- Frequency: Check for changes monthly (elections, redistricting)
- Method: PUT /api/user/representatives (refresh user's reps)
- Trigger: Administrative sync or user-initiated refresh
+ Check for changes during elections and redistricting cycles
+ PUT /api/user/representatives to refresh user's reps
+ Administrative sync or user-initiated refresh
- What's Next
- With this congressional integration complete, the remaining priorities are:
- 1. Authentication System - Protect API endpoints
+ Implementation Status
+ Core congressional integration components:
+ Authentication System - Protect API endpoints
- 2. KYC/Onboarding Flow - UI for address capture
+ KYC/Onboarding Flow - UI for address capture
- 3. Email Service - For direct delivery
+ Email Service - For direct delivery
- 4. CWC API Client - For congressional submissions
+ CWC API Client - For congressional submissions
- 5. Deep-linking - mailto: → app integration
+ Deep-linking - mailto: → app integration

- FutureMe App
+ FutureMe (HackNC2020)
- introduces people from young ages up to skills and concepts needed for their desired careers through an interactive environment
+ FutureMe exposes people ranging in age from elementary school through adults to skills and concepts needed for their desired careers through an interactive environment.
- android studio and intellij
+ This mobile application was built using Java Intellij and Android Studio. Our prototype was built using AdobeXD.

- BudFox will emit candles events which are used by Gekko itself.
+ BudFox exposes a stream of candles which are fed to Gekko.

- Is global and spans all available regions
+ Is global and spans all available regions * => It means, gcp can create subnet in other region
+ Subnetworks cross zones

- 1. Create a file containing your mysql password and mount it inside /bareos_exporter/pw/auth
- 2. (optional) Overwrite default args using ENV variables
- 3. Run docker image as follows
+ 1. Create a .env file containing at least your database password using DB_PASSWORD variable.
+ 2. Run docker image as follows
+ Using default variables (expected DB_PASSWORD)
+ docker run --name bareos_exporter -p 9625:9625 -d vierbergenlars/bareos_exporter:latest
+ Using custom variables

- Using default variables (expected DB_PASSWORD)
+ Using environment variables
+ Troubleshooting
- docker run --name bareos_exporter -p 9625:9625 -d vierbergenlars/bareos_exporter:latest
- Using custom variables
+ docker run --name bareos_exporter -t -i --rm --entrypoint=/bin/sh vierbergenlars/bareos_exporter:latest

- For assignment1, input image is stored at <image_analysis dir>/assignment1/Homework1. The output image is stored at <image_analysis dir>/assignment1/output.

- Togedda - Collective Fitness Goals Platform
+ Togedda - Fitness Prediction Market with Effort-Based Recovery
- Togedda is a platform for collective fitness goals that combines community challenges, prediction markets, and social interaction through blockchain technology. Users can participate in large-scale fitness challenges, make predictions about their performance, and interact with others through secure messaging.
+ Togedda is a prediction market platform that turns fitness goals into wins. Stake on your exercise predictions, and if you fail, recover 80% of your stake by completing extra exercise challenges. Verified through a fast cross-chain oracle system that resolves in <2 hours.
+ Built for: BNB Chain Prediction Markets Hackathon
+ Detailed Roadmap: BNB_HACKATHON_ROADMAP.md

##########

**What is being asked:**
Each record should be given again exactly as it reads.

**Your response:**
- Frequency: Check for changes monthly (elections, redistricting)
- Method: PUT /api/user/representatives (refresh user's reps)
- Trigger: Administrative sync or user-initiated refresh
+ Check for changes during elections and redistricting cycles
+ PUT /api/user/representatives to refresh user's reps
+ Administrative sync or user-initiated refresh
- What's Next
- With this congressional integration complete, the remaining priorities are:
- 1. Authentication System - Protect API endpoints
+ Implementation Status
+ Core congressional integration components:
+ Authentication System - Protect API endpoints
- 2. KYC/Onboarding Flow - UI for address capture
+ KYC/Onboarding Flow - UI for address capture
- 3. Email Service - For direct delivery
+ Email Service - For direct delivery
- 4. CWC API Client - For congressional submissions
+ CWC API Client - For congressional submissions
- 5. Deep-linking - mailto: → app integration
+ Deep-linking - mailto: → app integration

- FutureMe App
+ FutureMe (HackNC2020)
- introduces people from young ages up to skills and concepts needed for their desired careers through an interactive environment
+ FutureMe exposes people ranging in age from elementary school through adults to skills and concepts needed for their desired careers through an interactive environment.
- android studio and intellij
+ This mobile application was built using Java Intellij and Android Studio. Our prototype was built using AdobeXD.

- BudFox will emit candles events which are used by Gekko itself.
+ BudFox exposes a stream of candles which are fed to Gekko.

- Is global and spans all available regions
+ Is global and spans all available regions * => It means, gcp can create subnet in other region
+ Subnetworks cross zones

- 1. Create a file containing your mysql password and mount it inside /bareos_exporter/pw/auth
- 2. (optional) Overwrite default args using ENV variables
- 3. Run docker image as follows
+ 1. Create a .env file containing at least your database password using DB_PASSWORD variable.
+ 2. Run docker image as follows
+ Using default variables (expected DB_PASSWORD)
+ docker run --name bareos_exporter -p 9625:9625 -d vierbergenlars/bareos_exporter:latest
+ Using custom variables

- Using default variables (expected DB_PASSWORD)
+ Using environment variables
+ Troubleshooting
- docker run --name bareos_exporter -p 9625:9625 -d vierbergenlars/bareos_exporter:latest
- Using custom variables
+ docker run --name bareos_exporter -t -i --rm --entrypoint=/bin/sh vierbergenlars/bareos_exporter:latest

- For assignment1, input image is stored at <image_analysis dir>/assignment1/Homework1. The output image is stored at <image_analysis dir>/assignment1/output.

- Togedda - Collective Fitness Goals Platform
+ Togedda - Fitness Prediction Market with Effort-Based Recovery
- Togedda is a platform for collective fitness goals that combines community challenges, prediction markets, and social interaction through blockchain technology. Users can participate in large-scale fitness challenges, make predictions about their performance, and interact with others through secure messaging.
+ Togedda is a prediction market platform that turns fitness goals into wins. Stake on your exercise predictions, and if you fail, recover 80% of your stake by completing extra exercise challenges. Verified through a fast cross-chain oracle system that resolves in <2 hours.
+ Built for: BNB Chain Prediction Markets Hackathon
+ Detailed Roadmap: BNB_HACKATHON_ROADMAP.md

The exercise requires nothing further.